I was a little disappointed to hear yesterday that Baillieu has decided to vacate his ultra-safe seat of Hawthorn (reversing a commitment made some months ago to recontest it, and serve another full four-year term); he leaves with the very best wishes of this column for his next adventure in life, whatever that may be.
But I am also pleased because — without putting too fine a point on it — Baillieu has been, since his replacement as Premier by Denis Napthine 18 months ago, Yesterday’s Man, and the occupants of safe seats held by margins of close to 17% should either be serving in Cabinet or boast the high probability of doing so within the medium term.
Clearly Baillieu no longer fits these criteria.

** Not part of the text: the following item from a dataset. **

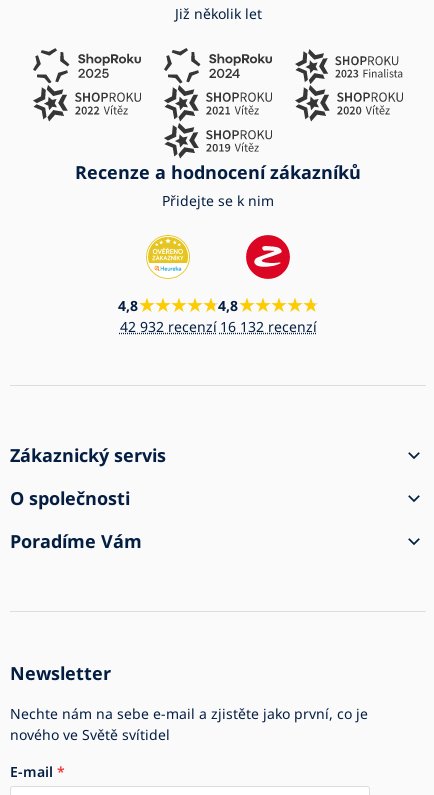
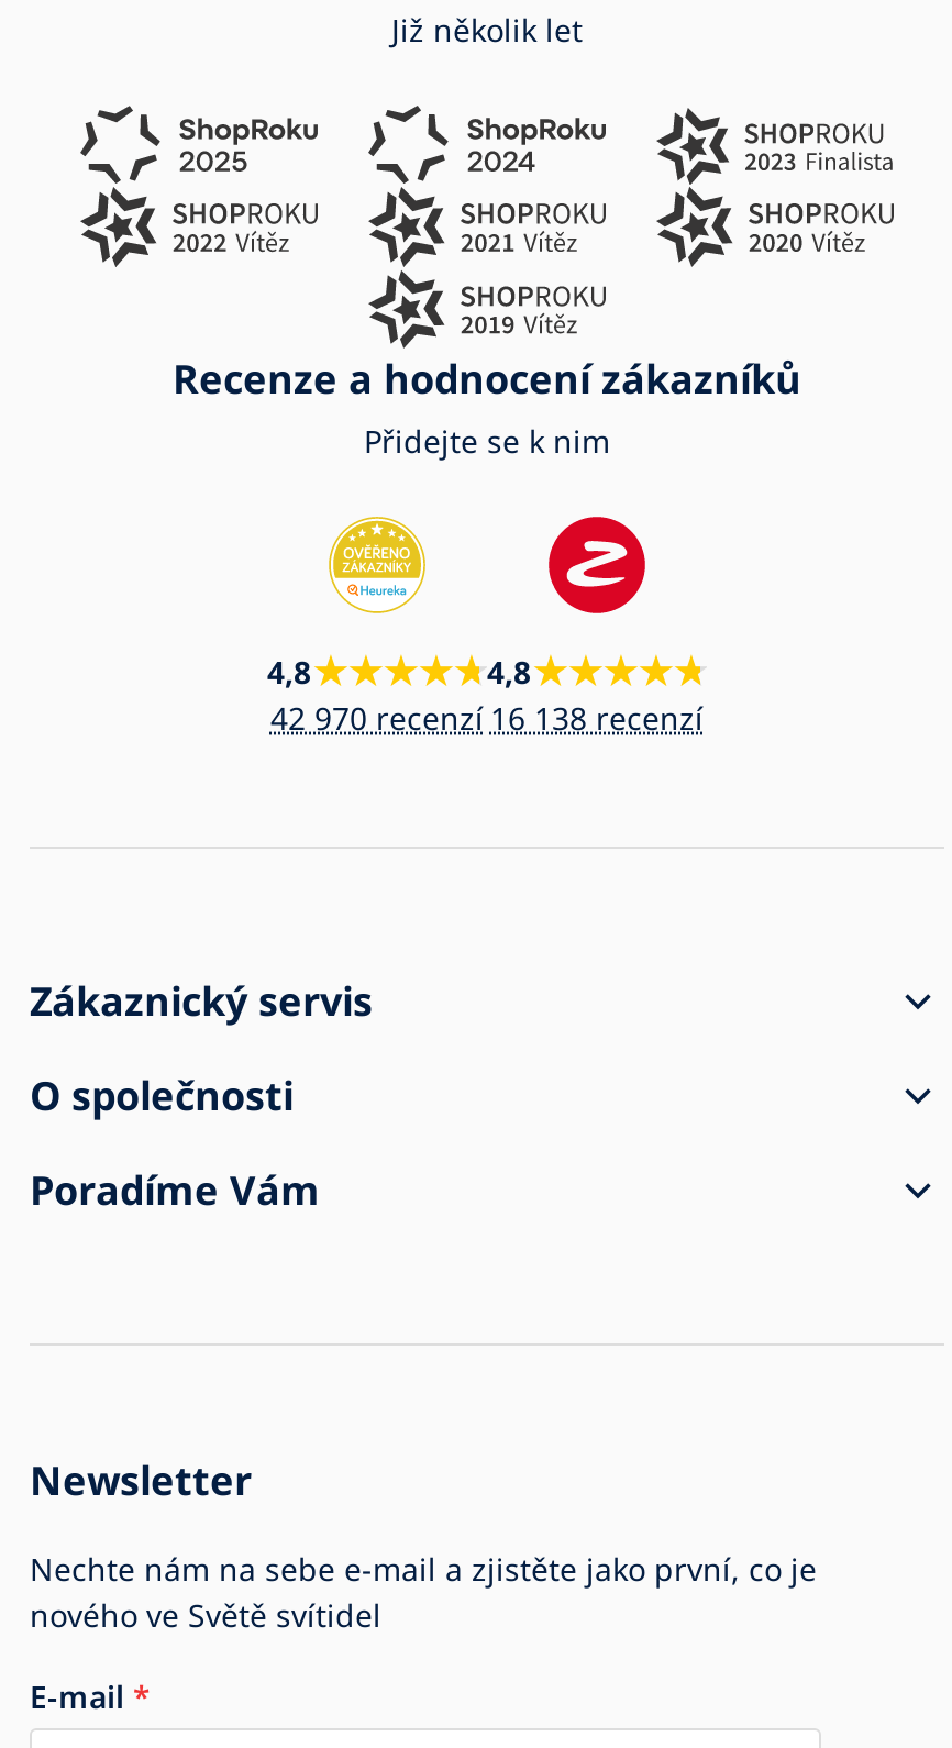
[120,317,216,336] 42 932 recenzí -> [270,697,484,739] 42 970 recenzí
[220,317,316,336] 16 132 recenzí -> [490,697,704,739] 16 138 recenzí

His departure is thus helpful for the Liberal Party to renew its ranks in the Victorian lower house.
Plenty of names are being bandied around less than 24 hours after his announcement; most are unsurprising, with some talk the resignation was an attempt by Baillieu to shoehorn Health minister Mary Wooldridge — trounced at preselection early this year in the neighbouring safe seat of Kew after her own electorate was abolished in a redistribution — into Hawthorn.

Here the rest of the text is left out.